5.24.2006

(607) The Joys of Dumpster-Diving.

Why dumpster-dive?

Here's why-- I found this note (or assignment, whatever) in a recycling box at Ithaca College during moving week. Here it is, printed as found:

Me: Where have you been? All day. Where

Adam: Hospital. I'm a doctor. I have to work all day to make the money.

Me: You're always working. Was Lisa the nurse at the hospital today.

Adam: She's only a friend. I'm sick of your jealousy repeatedly.

Me: I'm home all day, cooking, cleaning, and taking care of our children. You're selfish.

Adam: I'm pissed off. Lisa + I are going on vacation to Bulgaria.

Me: What? I want a divorce. I fell in love with our dentist.

Adam: Jim? He's fat, boring, and ugly. I'm rich and handsome.

Me: But he's softheaded. You're mean and bigheaded.

Adam: Up till now you were happy. What happened?

Me: I'm pooped out from all your lies. You don't care about me. I'll send you the divorce papers in 2 wks.

Adam: I confess. I let this marriage go bad. We're finished.

Me: I'll keep our 3 children. I want 1/2 your money.
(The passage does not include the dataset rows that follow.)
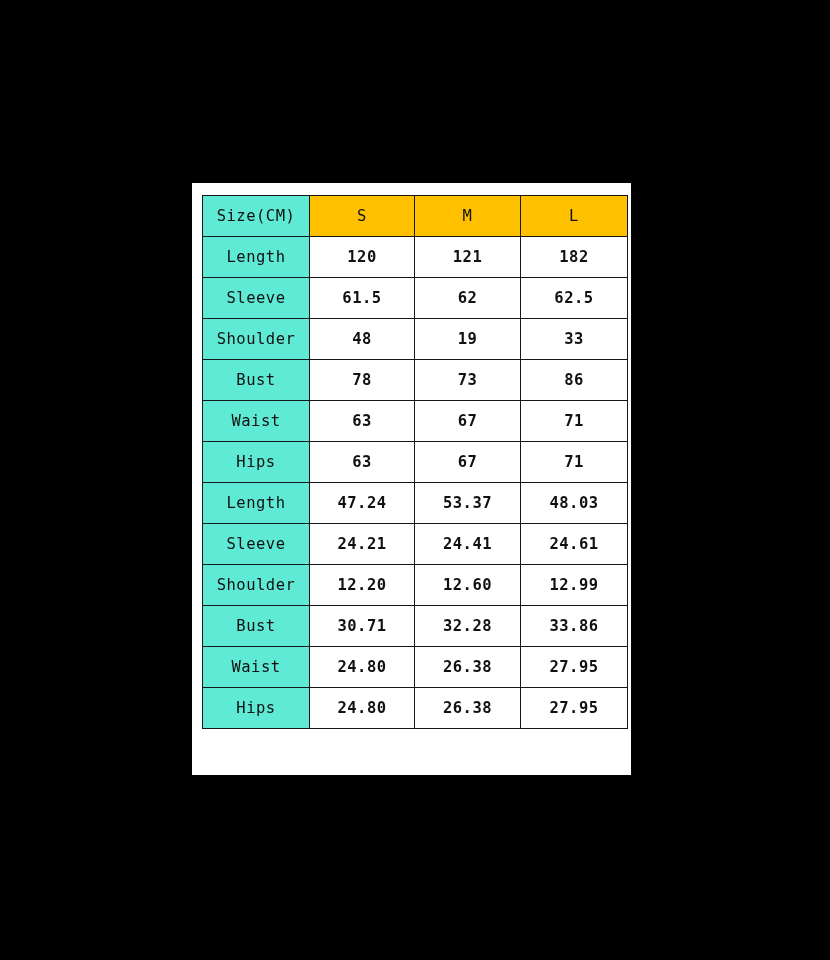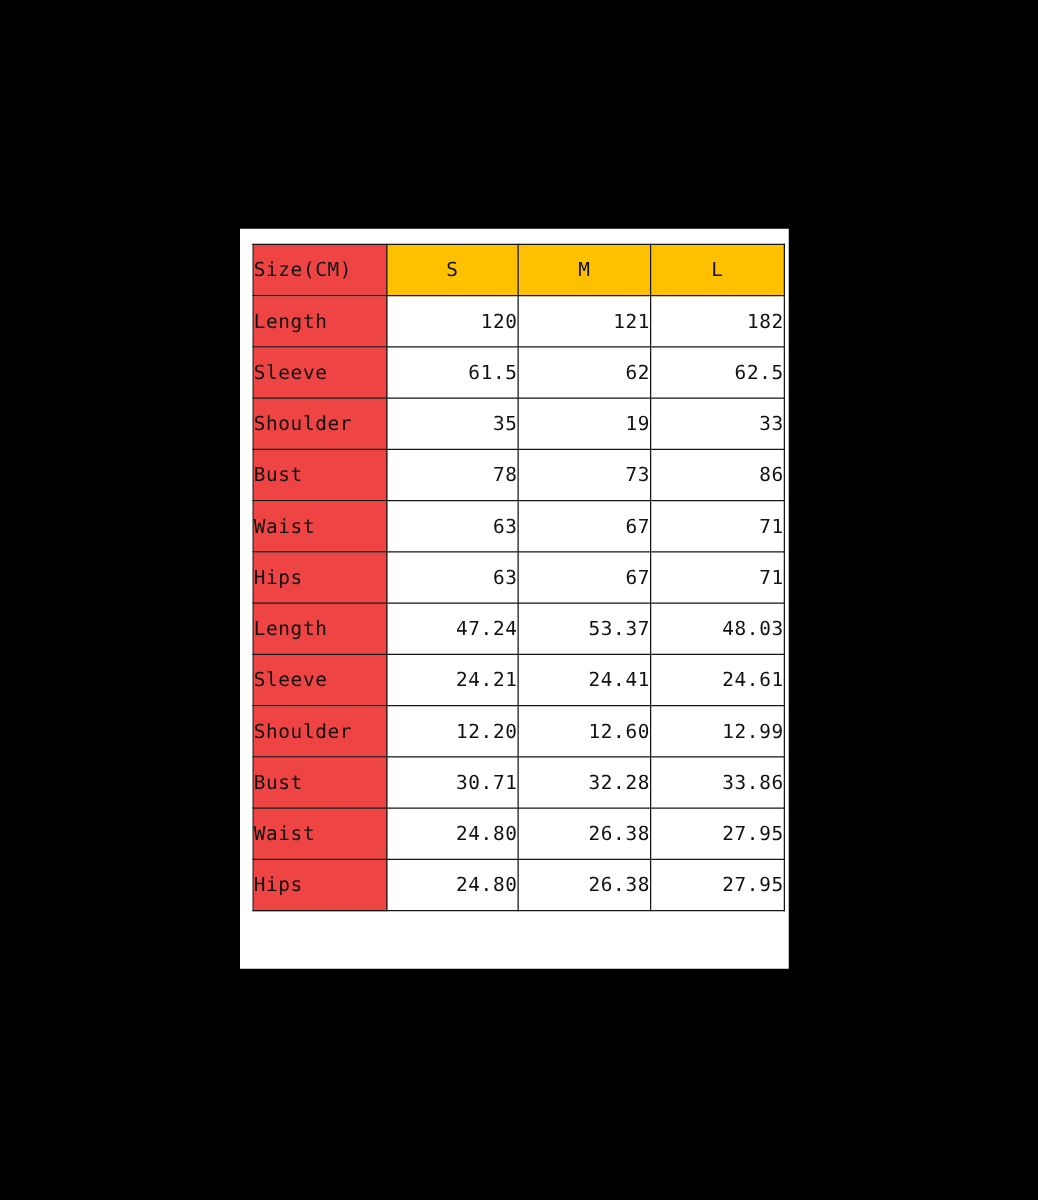"Size(CM)" td.label-cell { background: #ef4444 -> #5eead4; text-align: left -> center }
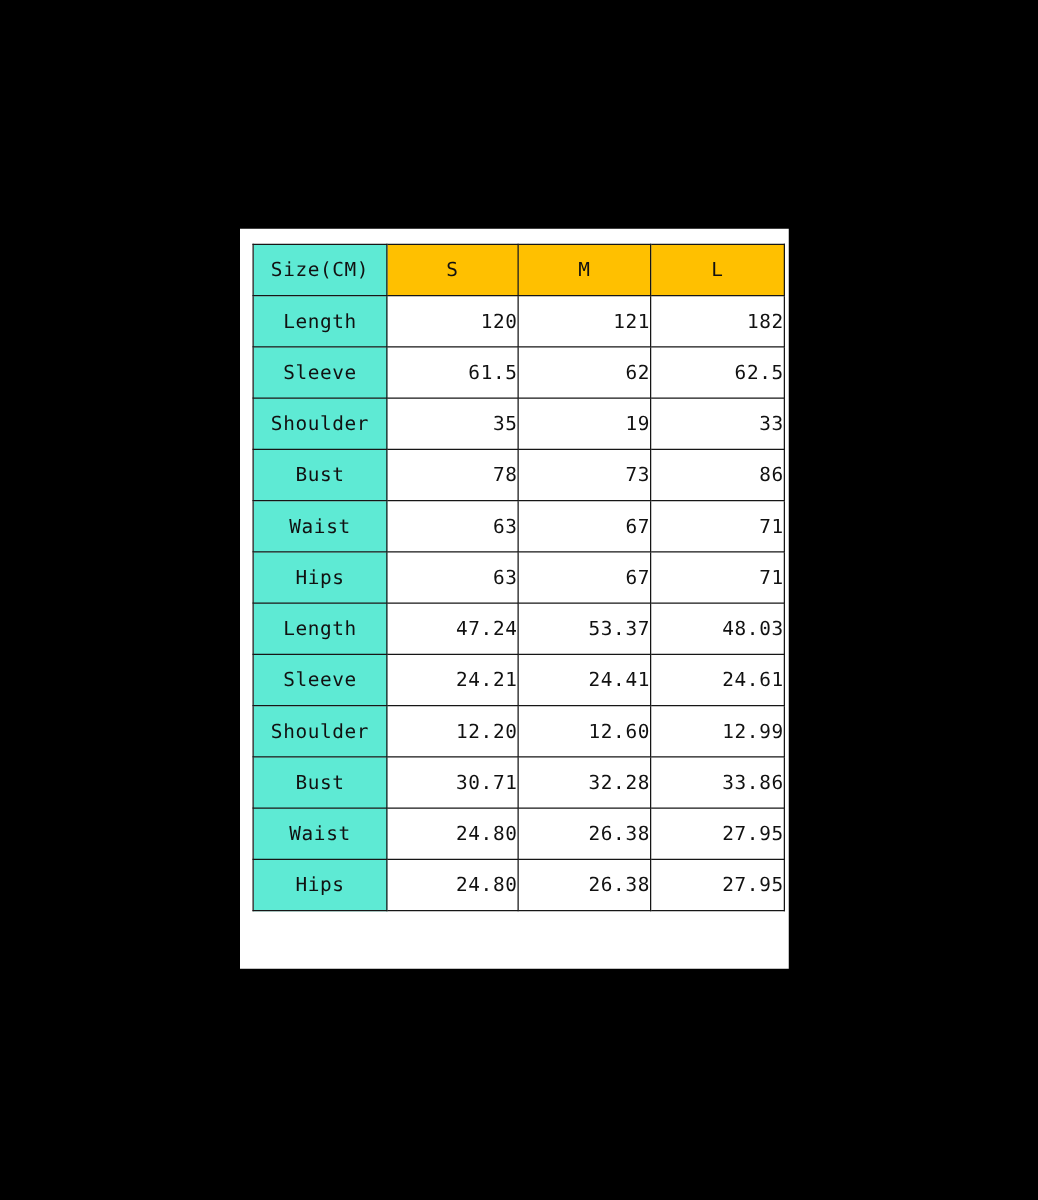"120" td.value-cell { font-weight: none -> bold; text-align: right -> center }
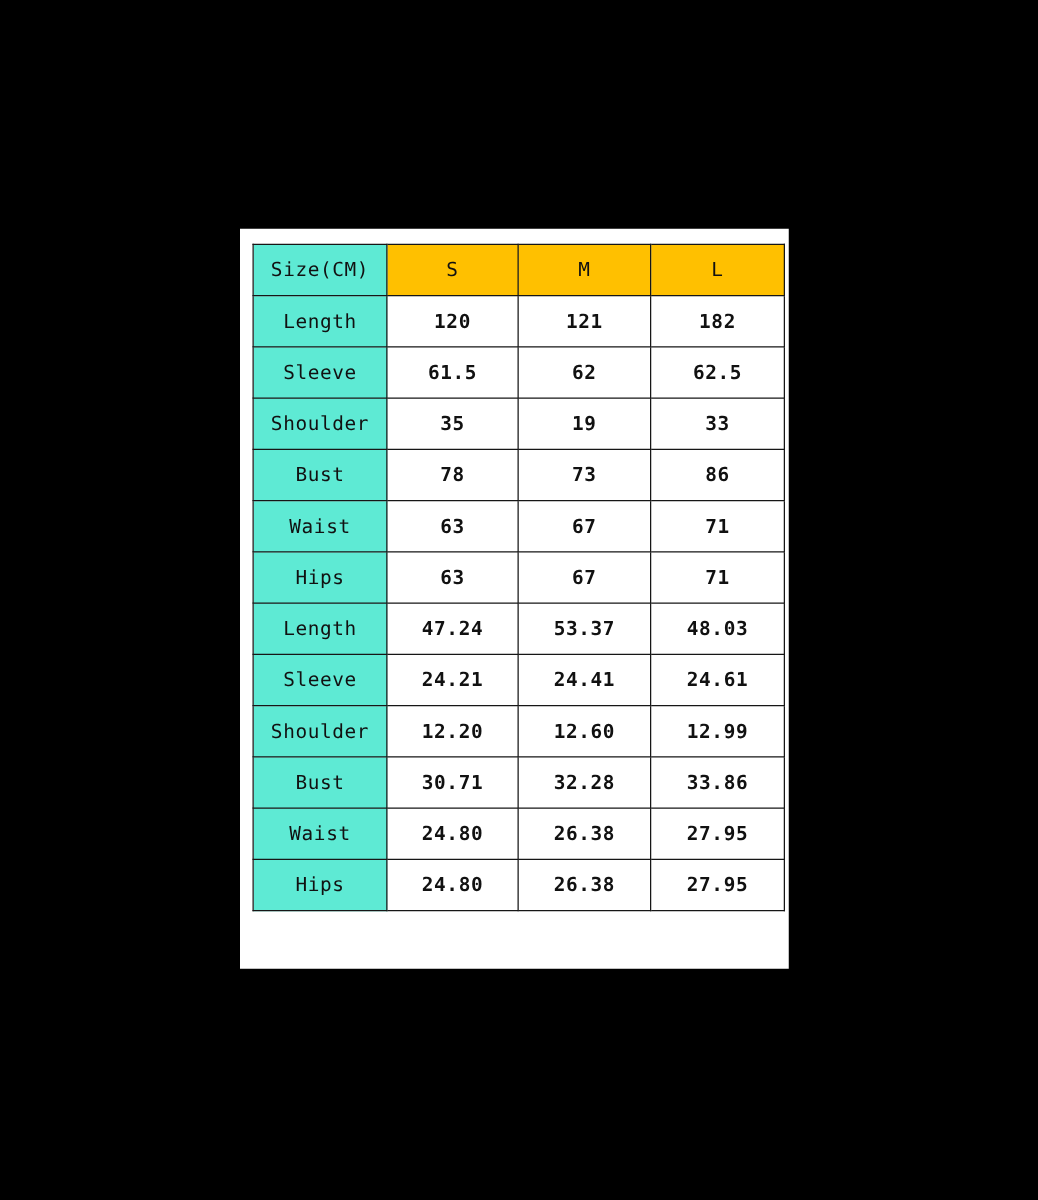"35" td.value-cell { text: 35 -> 48 }
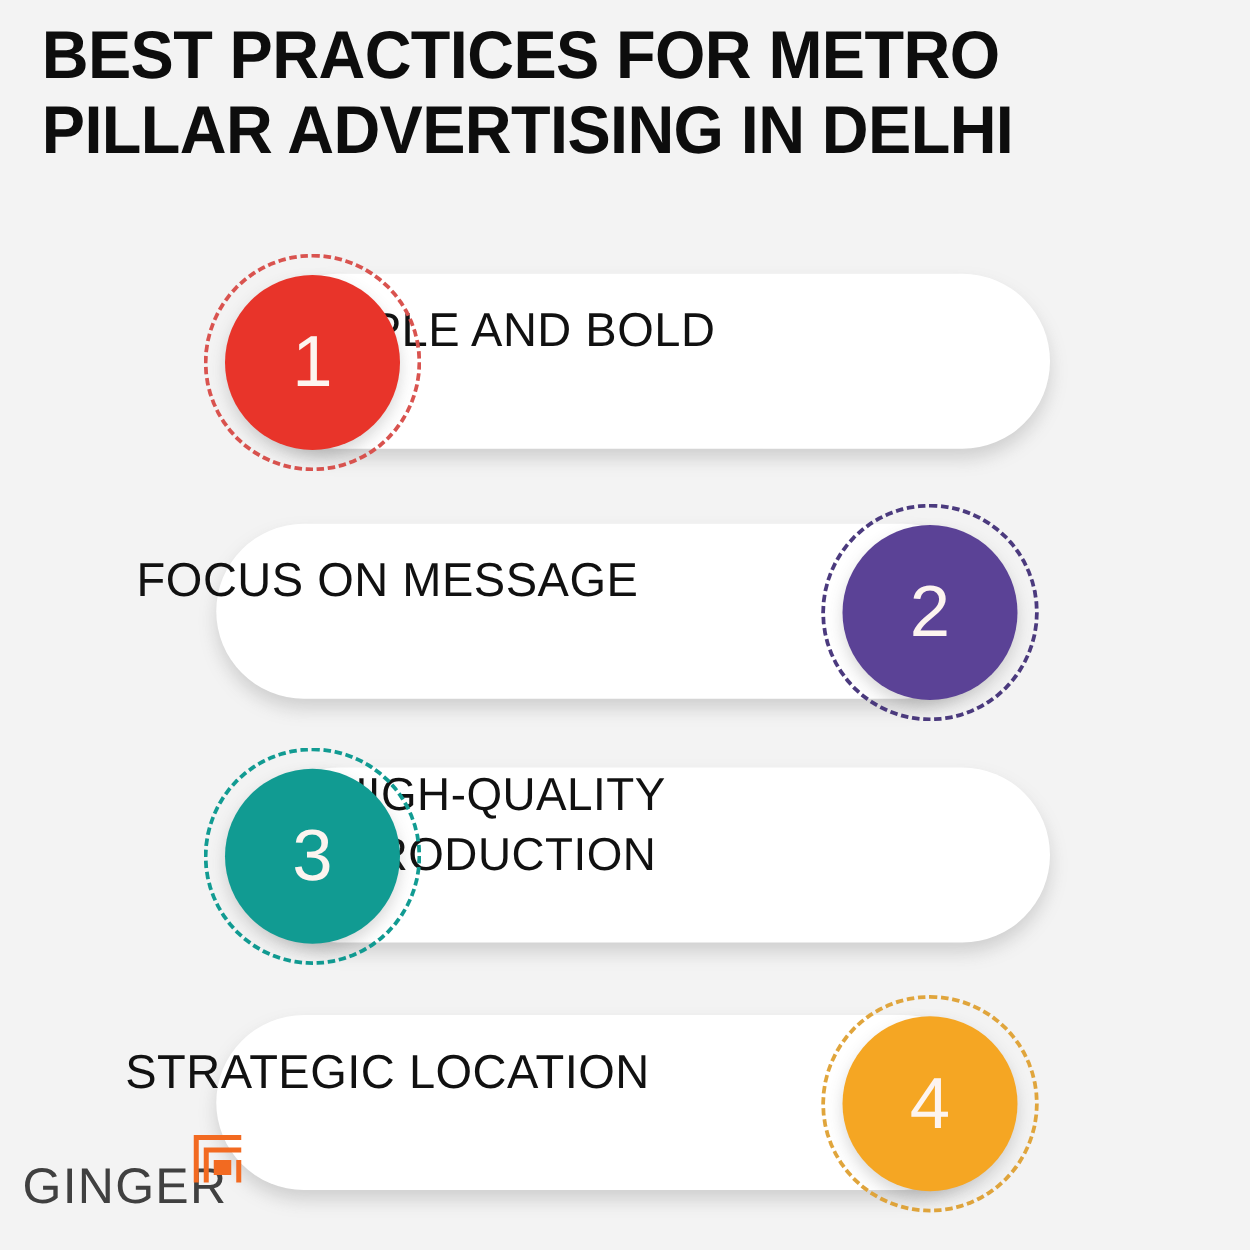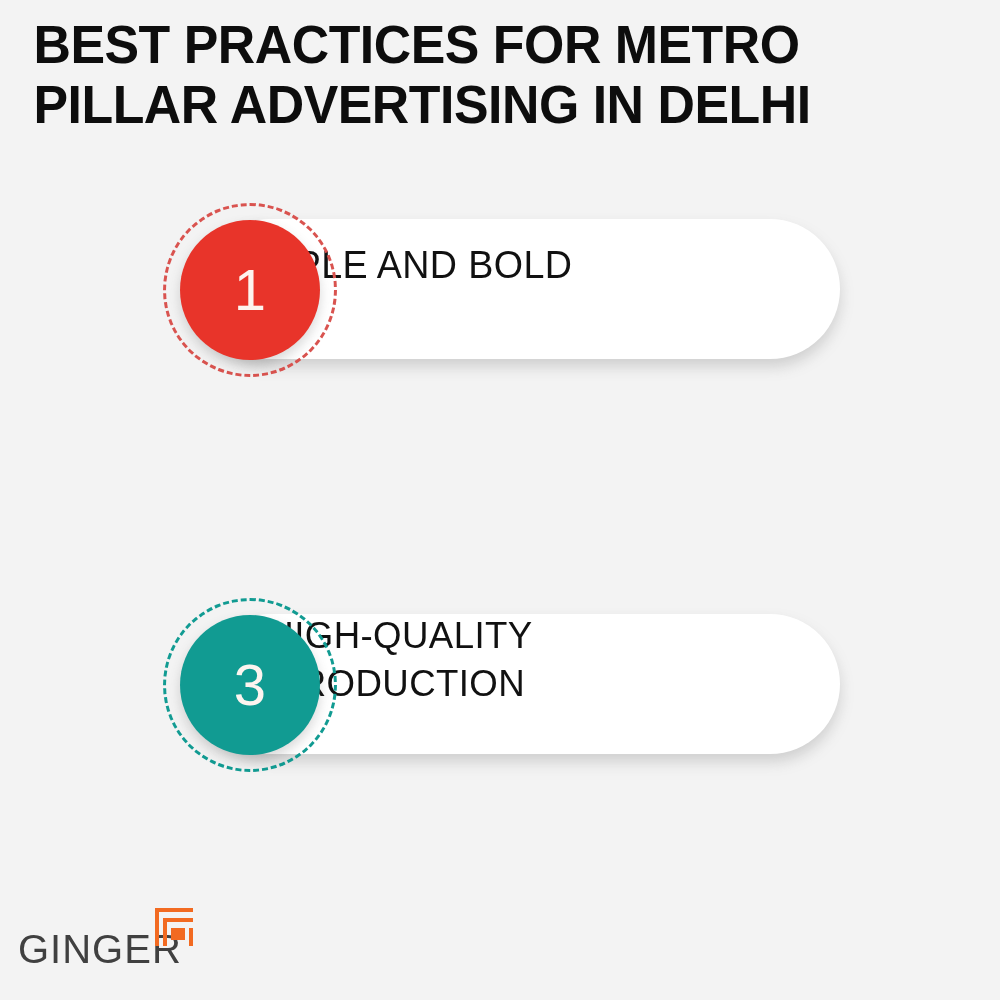"FOCUS ON MESSAGE" div.row { html: none -> <div> <div></div> <div>FOCUS ON MESSAGE</div> <div> <div></div> <div> <span>2</span> </div> </div> </div> }
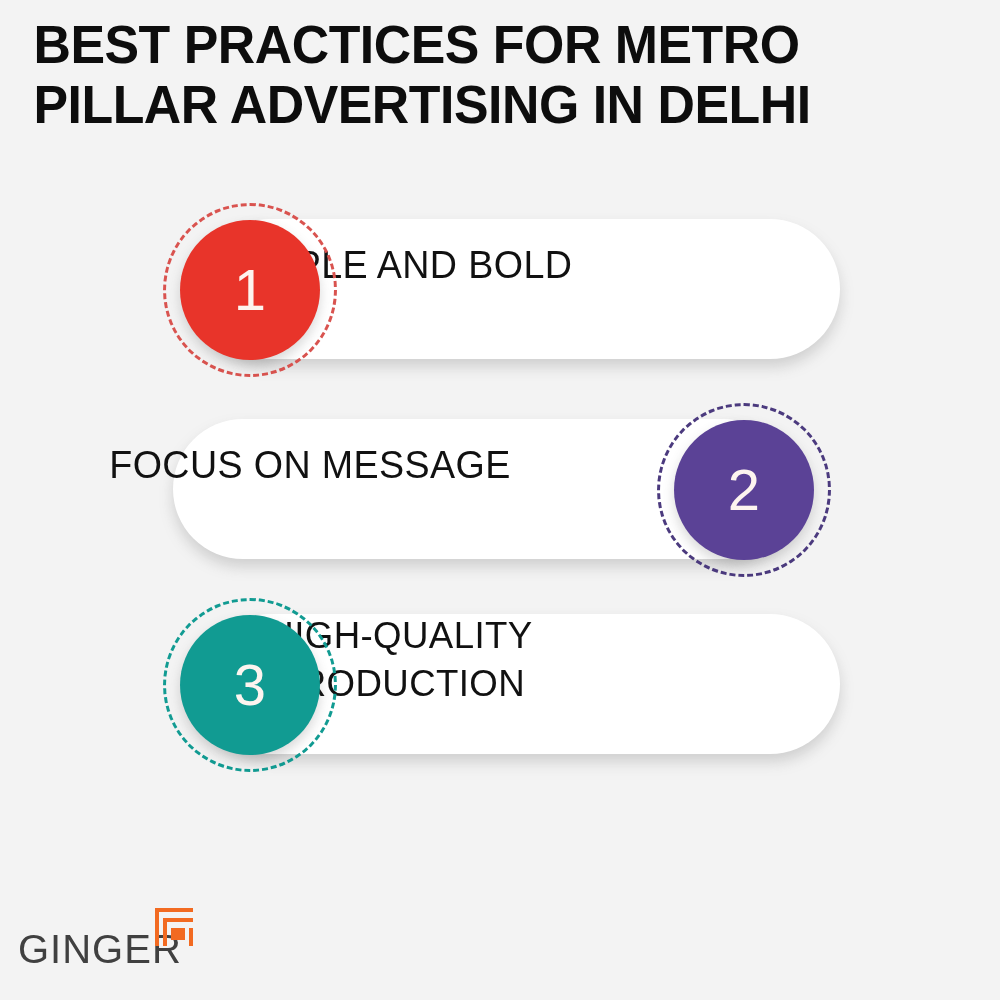"STRATEGIC LOCATION" div.row { html: none -> <div> <div></div> <div>STRATEGIC LOCATION</div> <div> <div></div> <div> <span>4</span> </div> </div> </div> }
Adam: You go to hell. I'm calling my lawyer. I'm postponing my travels to Bulgaria.

Me: I hate you.

2 comments:

Anonymous said...

Sarah's own Found, From Ithaca to Cleveland

iWoman said...

It is rather funny, but I feel a bit bad that the "author's" privacy was invaded a bit--they did throw it away after all, meaning they didn't intend for anyone to read it. I'm sure they knew it was awful.